[Version comparison data]
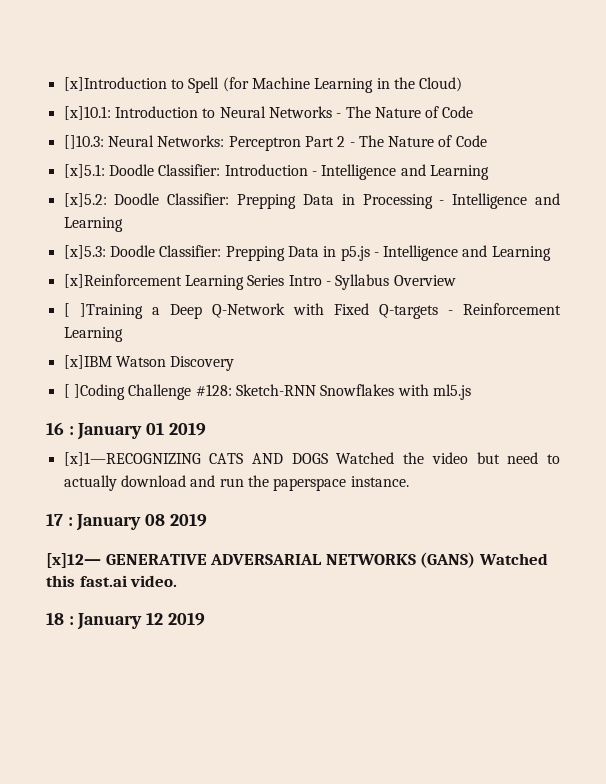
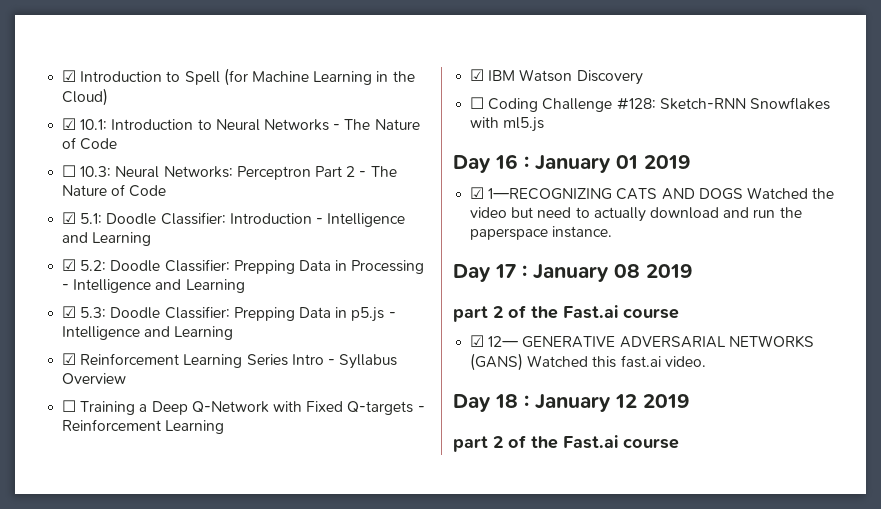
- [x]Introduction to Spell (for Machine Learning in the Cloud)
+ ☑ Introduction to Spell (for Machine Learning in the Cloud)
- [x]10.1: Introduction to Neural Networks - The Nature of Code
+ ☑ 10.1: Introduction to Neural Networks - The Nature of Code
- []10.3: Neural Networks: Perceptron Part 2 - The Nature of Code
+ ☐ 10.3: Neural Networks: Perceptron Part 2 - The Nature of Code
- [x]5.1: Doodle Classifier: Introduction - Intelligence and Learning
+ ☑ 5.1: Doodle Classifier: Introduction - Intelligence and Learning
- [x]5.2: Doodle Classifier: Prepping Data in Processing - Intelligence and Learning
+ ☑ 5.2: Doodle Classifier: Prepping Data in Processing - Intelligence and Learning
- [x]5.3: Doodle Classifier: Prepping Data in p5.js - Intelligence and Learning
+ ☑ 5.3: Doodle Classifier: Prepping Data in p5.js - Intelligence and Learning
- [x]Reinforcement Learning Series Intro - Syllabus Overview
+ ☑ Reinforcement Learning Series Intro - Syllabus Overview
- [ ]Training a Deep Q-Network with Fixed Q-targets - Reinforcement Learning
+ ☐ Training a Deep Q-Network with Fixed Q-targets - Reinforcement Learning
- [x]IBM Watson Discovery
+ ☑ IBM Watson Discovery
- [ ]Coding Challenge #128: Sketch-RNN Snowflakes with ml5.js
+ ☐ Coding Challenge #128: Sketch-RNN Snowflakes with ml5.js
- 16 : January 01 2019
+ Day 16 : January 01 2019
- [x]1—RECOGNIZING CATS AND DOGS Watched the video but need to actually download and run the paperspace instance.
+ ☑ 1—RECOGNIZING CATS AND DOGS Watched the video but need to actually download and run the paperspace instance.
- 17 : January 08 2019
- [x]12— GENERATIVE ADVERSARIAL NETWORKS (GANS) Watched this fast.ai video.
+ Day 17 : January 08 2019
+ part 2 of the Fast.ai course
+ ☑ 12— GENERATIVE ADVERSARIAL NETWORKS (GANS) Watched this fast.ai video.
- 18 : January 12 2019
+ Day 18 : January 12 2019
+ part 2 of the Fast.ai course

=== Work item ===
Counting every line of the entries that holds the word "actually", report the total and no other text.

=== Written response ===
2